Lin's design was simple and elegant, consisting of two walls of polished granite (each 246 feet long) composed of seventy-four panels that gradually increase in height from eight inches to more than ten feet at the center, where they meet at a 125-degree angle. Shaped like an inverted V, the memorial is cut into a small hill sloping downward, invisible from most locations on the National Mall.
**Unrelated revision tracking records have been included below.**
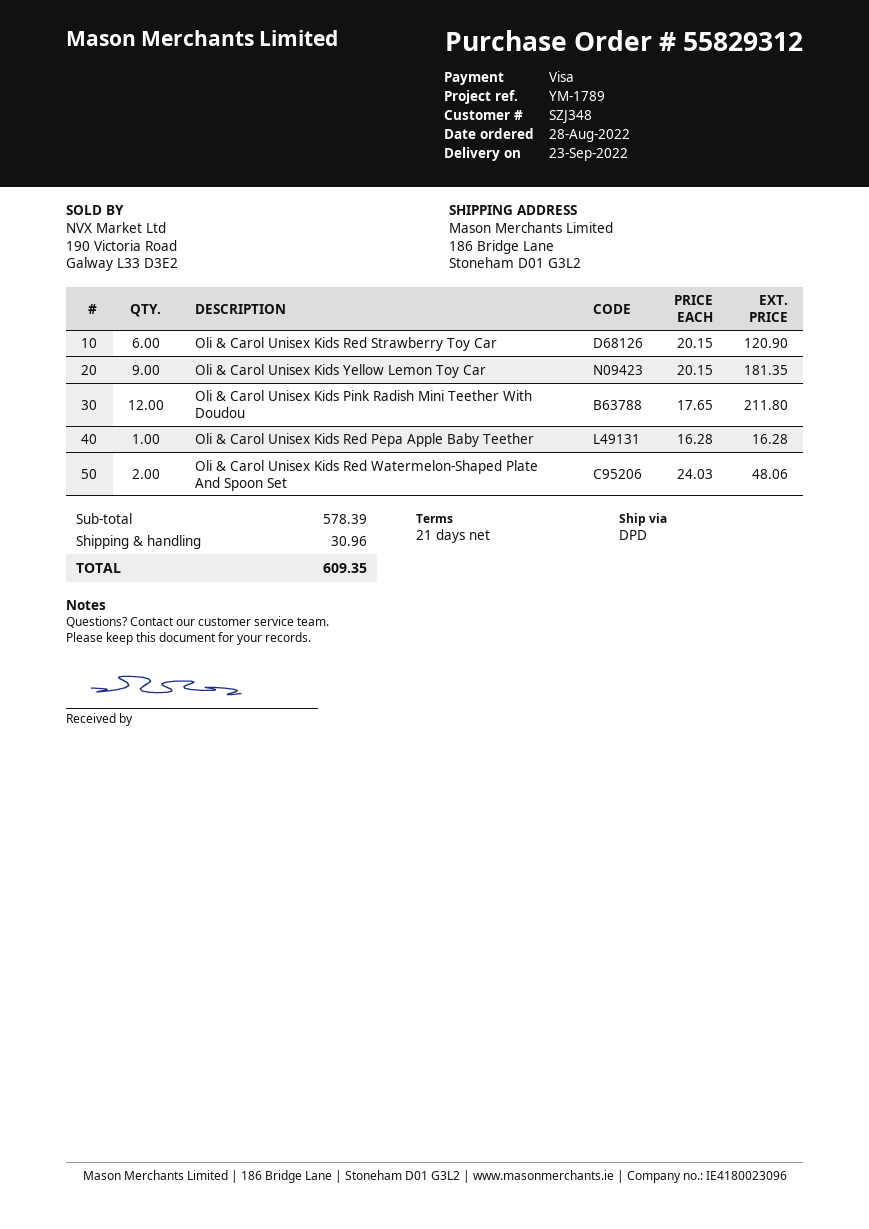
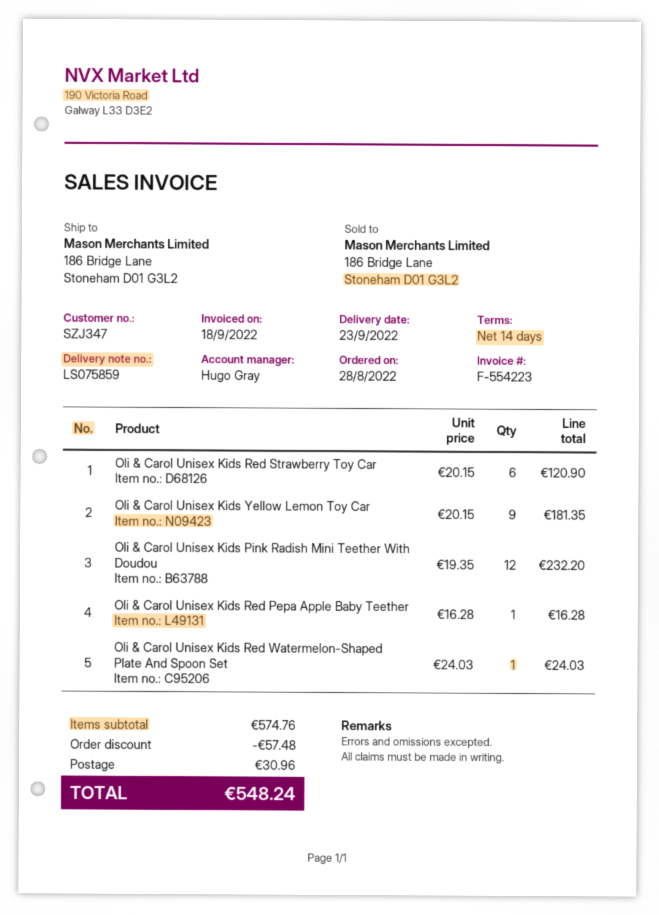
payment terms: 21 days -> 14 days
customer number: SZJ348 -> SZJ347
Oli & Carol Unisex Kids Pink Radish Mini Teether With Doudou: 12 x 17.65 = 211.80 -> 12 x 19.35 = 232.20
Oli & Carol Unisex Kids Red Watermelon-Shaped Plate And Spoon Set: 2 x 24.03 = 48.06 -> 1 x 24.03 = 24.03
subtotal: 578.39 -> 574.76
discount: none -> 57.48
total: 609.35 -> 548.24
Although the design was supported by most veterans groups and won critical acclaim in the art community, many veterans and conservative politicians were outraged at its selection. Critics targeted features that distinguished the design from other memorials, saying it was black instead of white, horizontal and in the ground instead of rising upward, abstract rather than a realistic depiction of soldiers or battle, and devoid of any patriotic symbols. The most influential of the critics was James Watt, Secretary of the Interior, who put construction on hold until the VVMF agreed to supplement the wall with more traditional patriotic symbols.
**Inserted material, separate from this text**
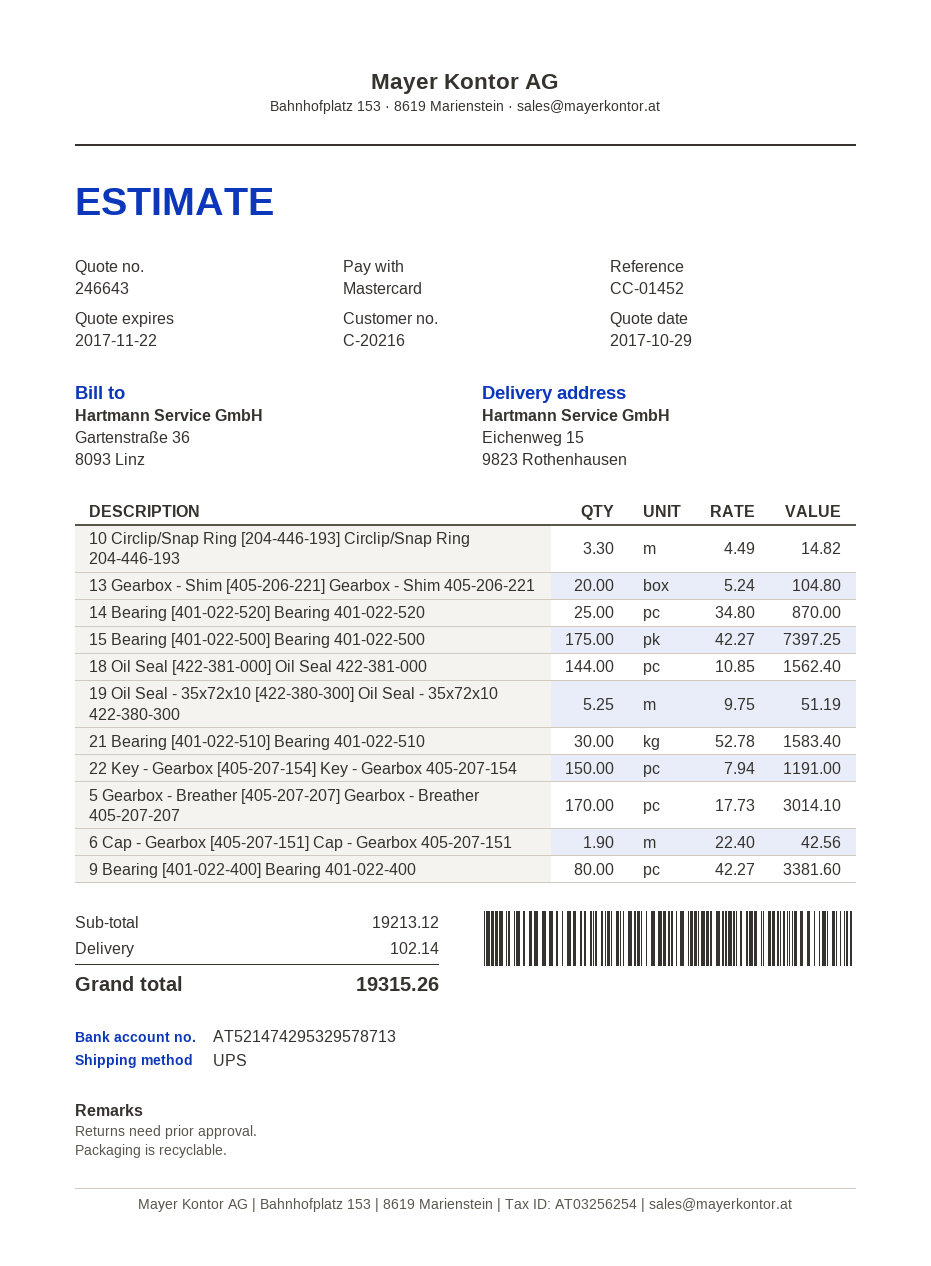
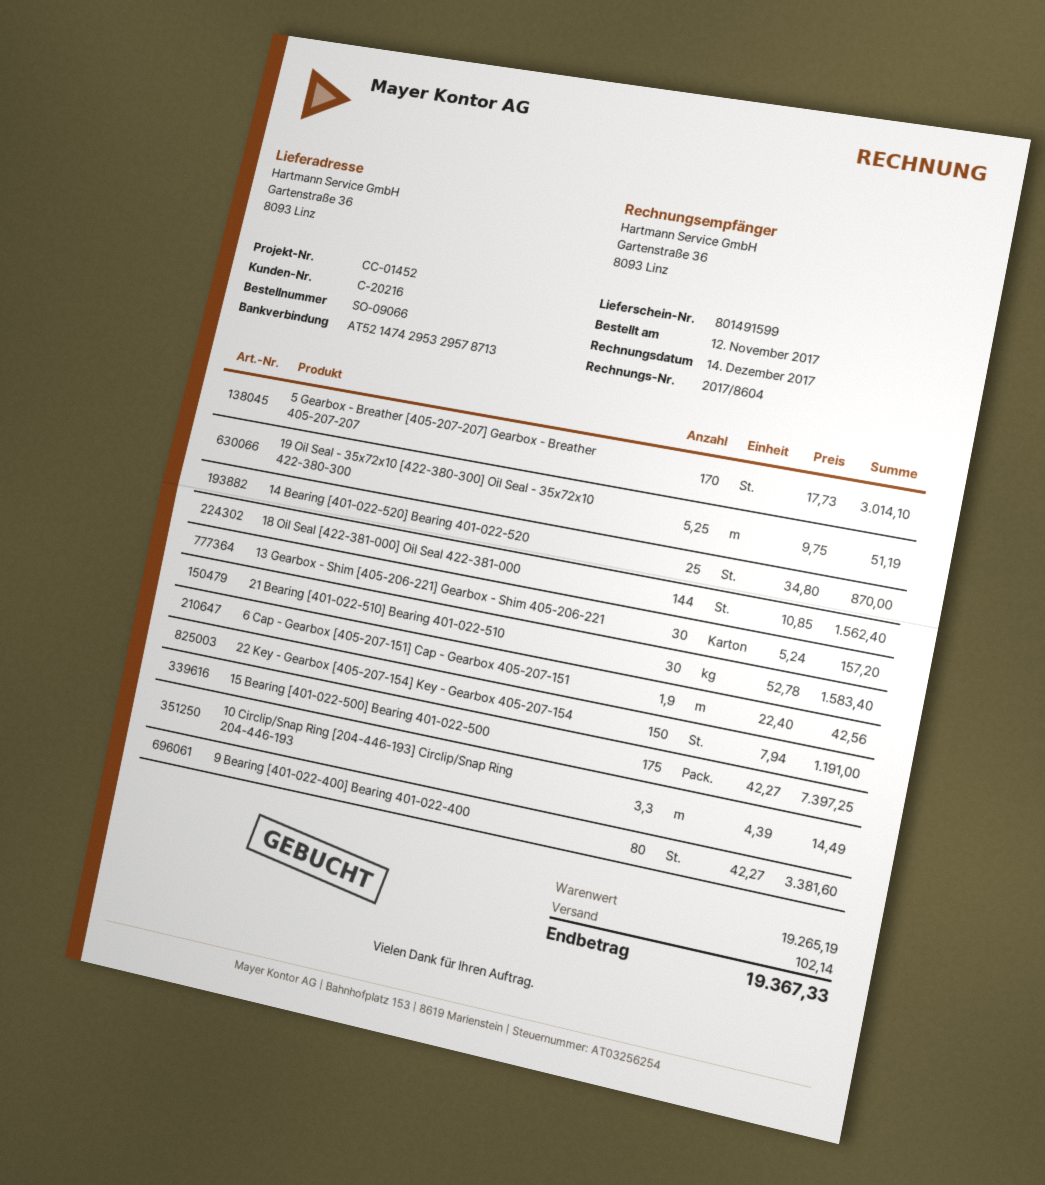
ship to: Eichenweg 15, 9823 Rothenhausen -> Gartenstraße 36, 8093 Linz
10 Circlip/Snap Ring [204-446-193] Circlip/Snap Ring 204-446-193: 3.3 x 4.49 = 14.82 -> 3.3 x 4.39 = 14.49
13 Gearbox - Shim [405-206-221] Gearbox - Shim 405-206-221: 20 x 5.24 = 104.80 -> 30 x 5.24 = 157.20
subtotal: 19213.12 -> 19265.19
total: 19315.26 -> 19367.33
Lin's wall was dedicated on Veteran's Day in 1982; a flagpole with an inscription and emblems representing the branches of military service was added in 1983. A bronze sculpture by Frederick Hart entitled Three Servicemen, placed near the flagpole looking out toward the wall, was dedicated in 1984. The Vietnam Women's Memorial, a bronze sculpture created by Glenna Goodacre to honor the women who served and died in Vietnam, was added in 1993. In June 2001 plans for another addition were unveiled by the VVMF. The In Memory Plaque will honor individuals who died prematurely because of war-related illnesses, including Agent Orange poisoning and post-traumatic stress disorder (PTSD). Despite these additions, Lin's wall remains the focal point of the memorial.

The wall's unique design promotes interaction. Hidden quietly in its recessed hillside, it invites the visitor to approach and move along it. The names, chiseled in half-inch-high letters, promote intimacy; visitors get close to read them and are encouraged to touch and take rubbings of the names.

For some visitors, interaction includes leaving objects. According to legend, the brother of a man who died in Vietnam left the first object at the wall; during its construction, he tossed a Purple Heart into the wet concrete. Since then, over 500,000 nonperishable items left at the wall have been collected and are housed in the Vietnam Veterans Memorial Collection at the National Park Service Museum Resource Center.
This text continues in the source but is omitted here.